Your technology should also deliver automated warehouse operations (including barcode scanning, location management, and multi-warehouse management within a single solution) to replace inefficient, costly manual processes and provide traceability of every item from start to finish; real-time stock levels for upstream and downstream inventory planning; and full support for bulk, kitting, and made-to-order processes so that your manufacturing business operates seamlessly.
Communication and Production
Whether you’re working with retailers or customers, transparent communication is key to success. The solution, or solutions, you select should provide tools, such as a B2B customer portal, that enable you to message stakeholders quickly and that allow those same stakeholders to respond just as quickly.
In addition to communication tools, your tech stack must help you remain EDI compliant, allow you to have access to and integrate with critical marketplace applications (such as Amazon, Faire, WooCommerce, and more), and provide your customers with pricing tiers, discounts, and channel-specific product configurations. These are essential production requirements that can make or break your business if not managed correctly.

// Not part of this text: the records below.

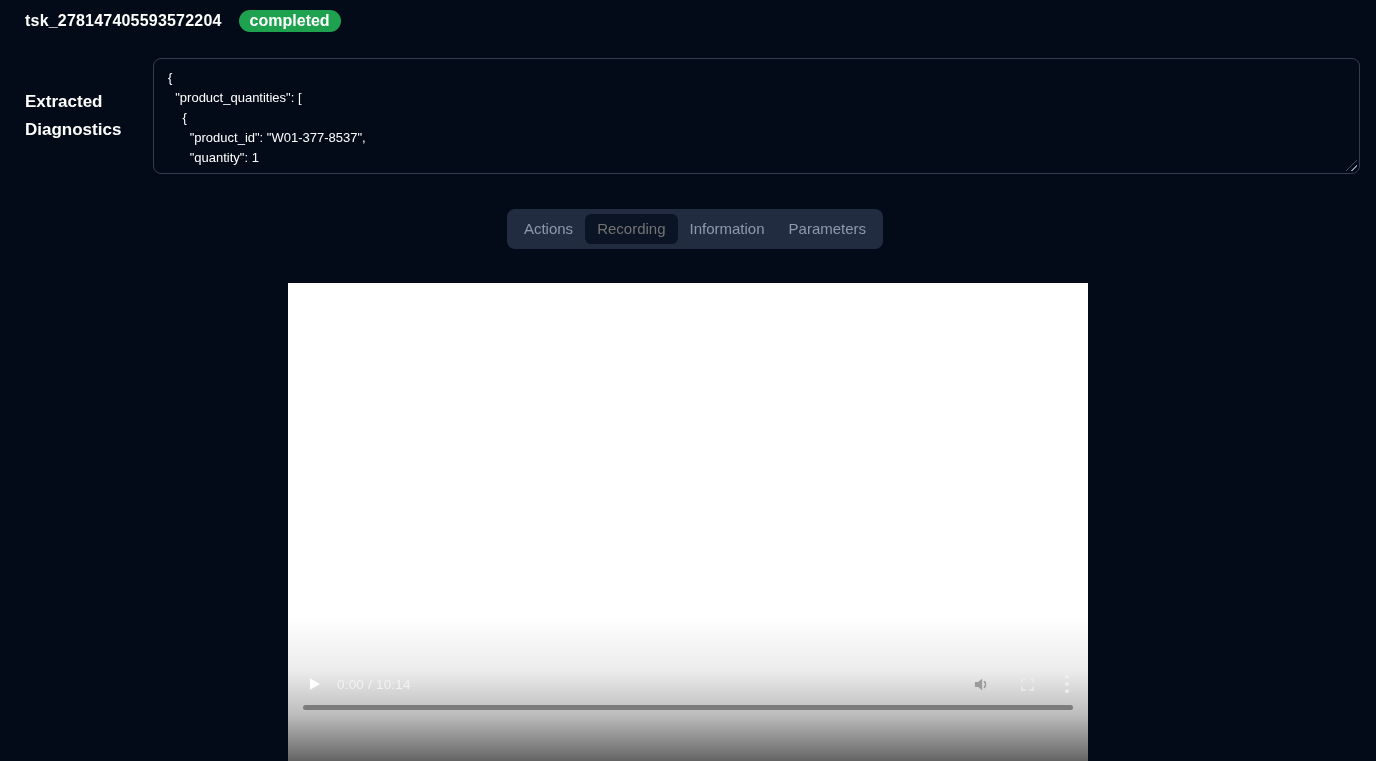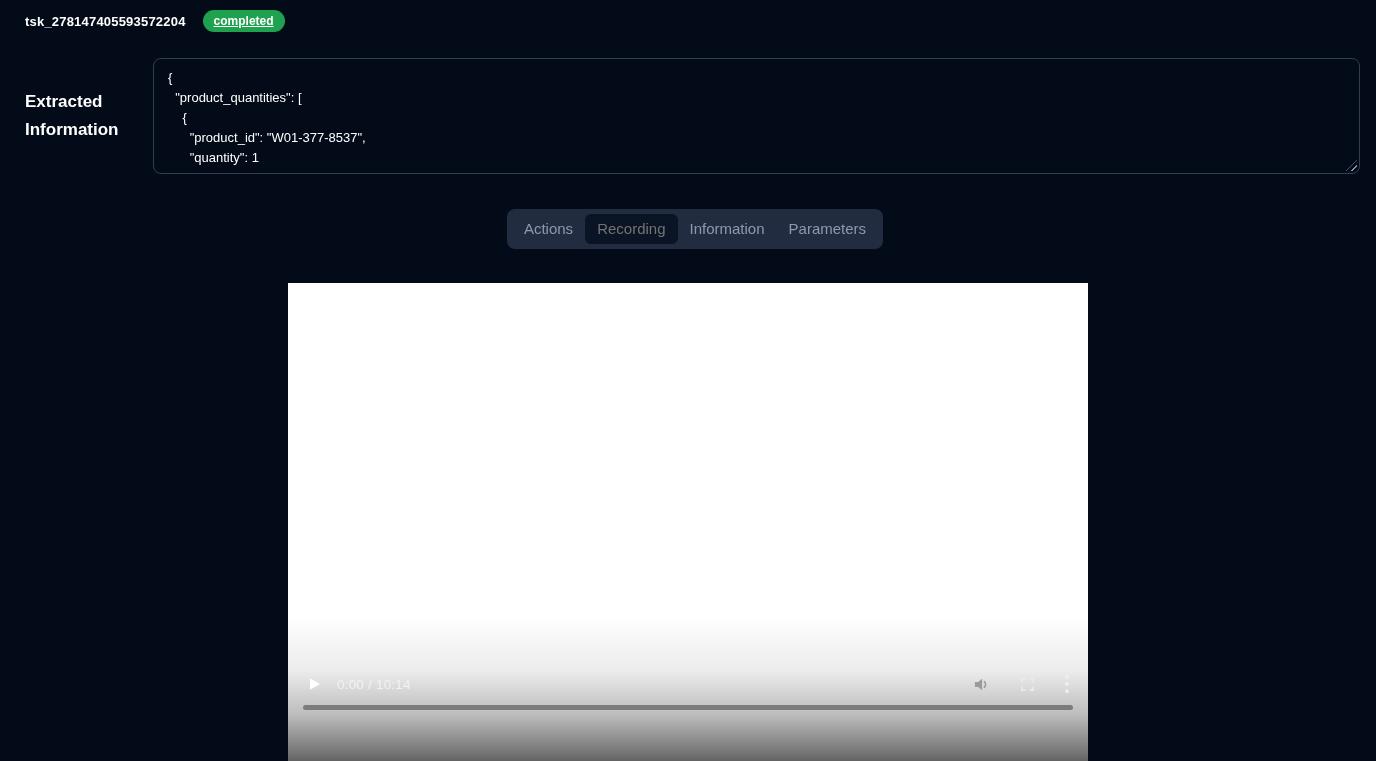--- a/index.html
+++ b/index.html
@@ -13,7 +13,7 @@
 
   
   .header { display:flex; align-items:center; gap:17px; padding:8px 0 0 25px; height:34px; }
-  .task-title { font-size:13px; font-weight:700; letter-spacing:.2px; }
+  .task-title { font-size:16px; font-weight:700; letter-spacing:.2px; }
   .status-badge {
     background: var(--badge-green, #1fa24f);
     color:#fff; font-size:12px; font-weight:700;

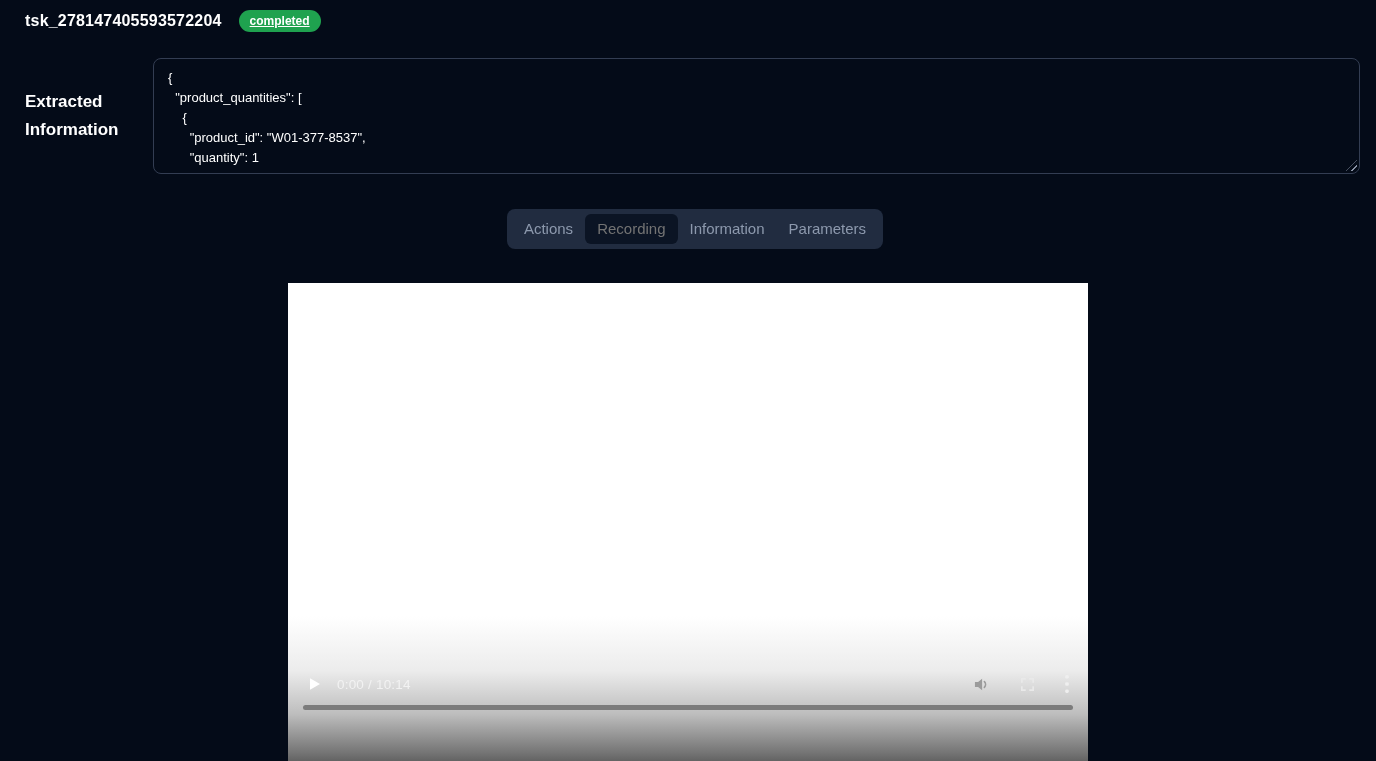--- a/index.html
+++ b/index.html
@@ -16,8 +16,8 @@
   .task-title { font-size:16px; font-weight:700; letter-spacing:.2px; }
   .status-badge {
     background: var(--badge-green, #1fa24f);
-    color:#fff; font-size:12px; font-weight:700;
-    padding:4px 11px; border-radius:999px; line-height:14px;text-decoration:underline;
+    color:#fff; font-size:16px; font-weight:700;
+    padding:4px 11px; border-radius:999px; line-height:14px;
   }
 
   

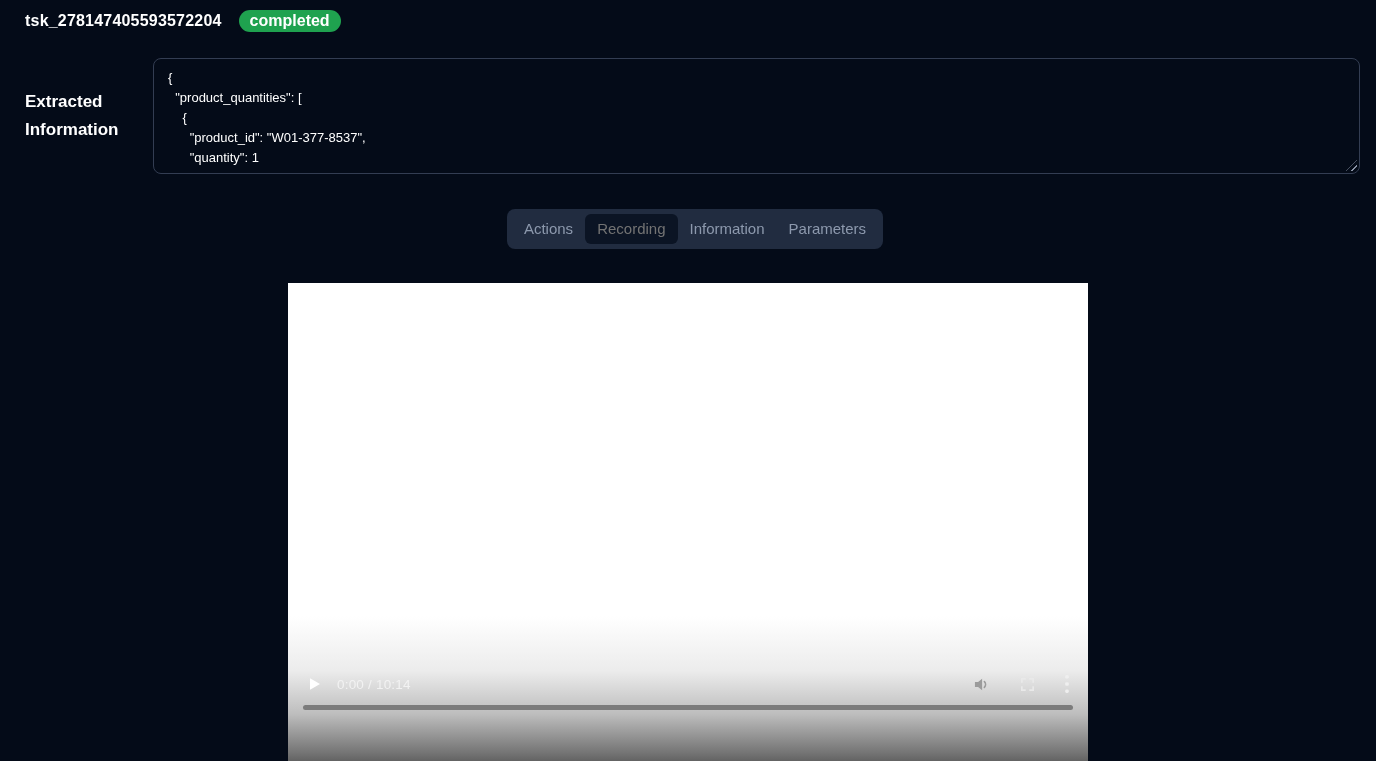--- a/index.html
+++ b/index.html
@@ -83,7 +83,7 @@
 </div>
 
 <div class="extract-row">
-  <div class="extract-label">Extracted Information</div>
+  <div class="extract-label">Extracted Diagnostics</div>
   <div class="extract-box">
     <textarea class="extract-input" spellcheck="false" style="">{
   "product_quantities": [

Customer and Partner Experience
Like communication, your customer and partner experience is a major contributing factor to your success. Your customers and partners expect top notch service, and your ability to provide it means you need to invest in technology that supplies:
- Customer Relationship Management (CRM) application that provides you with important quoting information, order history per customer, customer account hierarchy, and more at your fingertips
- Portals for partners/customers to easily place orders and check order status
- B2B returns workflows to make it an effortless, stress-free experience
- Configurable dashboards and reports for customers, ensuring they have personalized experiences as well as the ability to make data-driven decisions
- A way to collect feedback on product performance so that you can continually improve your product and service
Scalability
Finally, your success rests on finding and implementing a solution that can scale with you as you grow. Why is scalability important? Imagine for a moment that you have a “TikTok moment.” That’s when a product’s popularity surges because an influencer puts that product under the spotlight, and in response, everyone wants it—and they want it now.
Your TikTok moment could be due to signing a major retail contract or having a celebrity endorse your product, but regardless of how it happens, you must have a system that can handle a spike—or spikes—in orders without straining your resources or requiring heavy manual intervention.
Such a system has a cloud-based infrastructure with flexible capacity and automated order processing, procurement, and reporting capabilities, like Cin7.
Cin7: The IMS You’re Looking For
Cin7 is a single, modern, and cloud-based inventory management solution (IMS) that can help solve all your manufacturing challenges.
Suffering from inventory overload and inaccuracies? Cin7’s centralized inventory tracks your raw and finished goods in single or multiple warehouses. Tired of dealing with disconnected MRP applications and handling BOM manually? Cin7 has built-in MRP and BOM functionality.
Cin7 also delivers automated order, production, and warehouse workflows along with seamless B2B and DTC integrations, centralized order management, and integrated quote-to-cash management. And with Cin7 Pay, you can effortlessly collect payment via various payment types, including credit card, ACH, terms, invoicing, and more.